La argumentación se extiende también a la riqueza, las empresas y la vivienda. El informe cuestiona impuestos como el de patrimonio y el de sucesiones, que presenta como figuras prácticamente desaparecidas en buena parte de Europa y que, según su análisis, pueden actuar como un obstáculo para la llegada o permanencia de grandes inversores y fortunas. El documento introduce aquí otro de sus argumentos centrales: la traslación de los impuestos en una economía abierta. Dado que el capital puede desplazarse con relativa facilidad entre países, el texto sostiene que parte de la carga de los tributos que recaen sobre las empresas y las grandes fortunas podría trasladarse a factores menos móviles, entre ellos los trabajadores, a través de menores salarios netos o menos empleo.
En la misma línea, el informe considera que una mayor imposición sobre las empresas y el aumento de las cotizaciones a la Seguridad Social elevan la llamada cuña fiscal, es decir, la diferencia entre lo que cuesta un trabajador al empleador y lo que finalmente recibe este en forma de salario. Esa mayor carga, asegura el documento, encarece la contratación, desincentiva la inversión productiva y dificulta el crecimiento de los salarios reales. Los expertos también cargan contra figuras ad hoc, como los impuestos sectoriales sobre la banca. En el caso de la vivienda, el documento sostiene que la elevada tributación sobre la propiedad y la transmisión del suelo encarece el acceso y reduce la oferta disponible.

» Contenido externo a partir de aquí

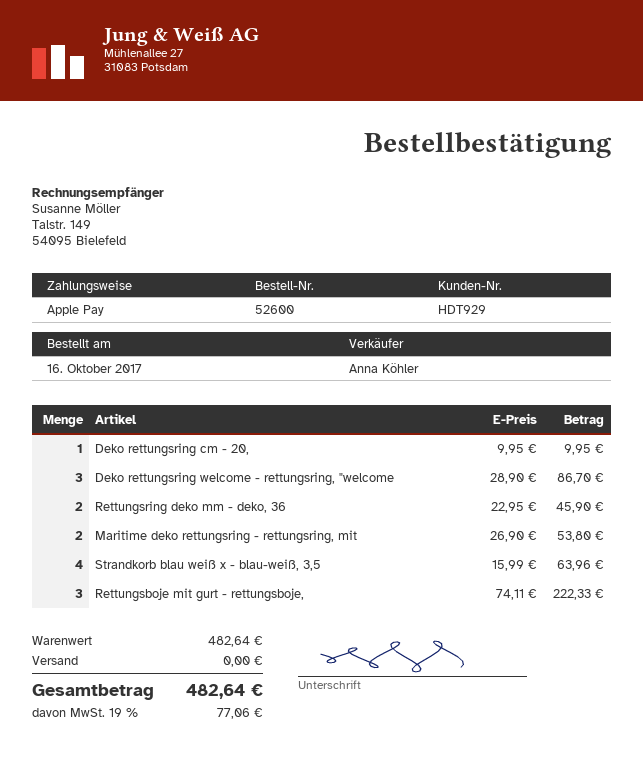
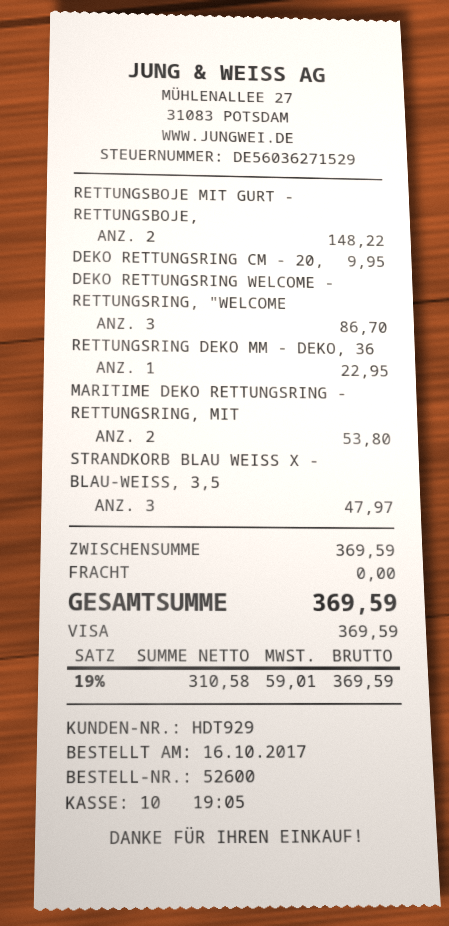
payment method: Apple Pay -> Visa
Rettungsring deko mm - deko, 36: 2 for 45.90 -> 1 for 22.95
Strandkorb blau weiß x - blau-weiß, 3,5: 4 for 63.96 -> 3 for 47.97
Rettungsboje mit gurt - rettungsboje,: 3 for 222.33 -> 2 for 148.22
subtotal: 482.64 -> 369.59
tax: 19% = 77.06 -> 19% = 59.01
total: 482.64 -> 369.59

La propia presentación del IEE matiza que la economía de la oferta no consiste simplemente en bajar impuestos. La receta que defiende incluye también revisar el gasto público, eliminar trabas regulatorias y favorecer los incentivos al ahorro, la inversión, el trabajo, la innovación y el emprendimiento. En materia fiscal, el foco no debe ponerse solo en los tipos impositivos, sino también en cómo estos afectan a las bases imponibles y, sobre todo, a cuánto dinero queda finalmente en el bolsillo del contribuyente. La idea de fondo es que una política económica debe valorar no solo cuánto recauda, sino también cómo afecta a las decisiones que sostienen la actividad económica.
En la presentación, además de las rebajas fiscales, los dos centros de estudios defendieron también la necesidad de revisar el gasto público, eliminar trabas regulatorias y favorecer los incentivos al ahorro, la inversión, el trabajo, la innovación y el emprendimiento, siempre con el foco de cuánto dinero queda finalmente en el bolsillo del contribuyente.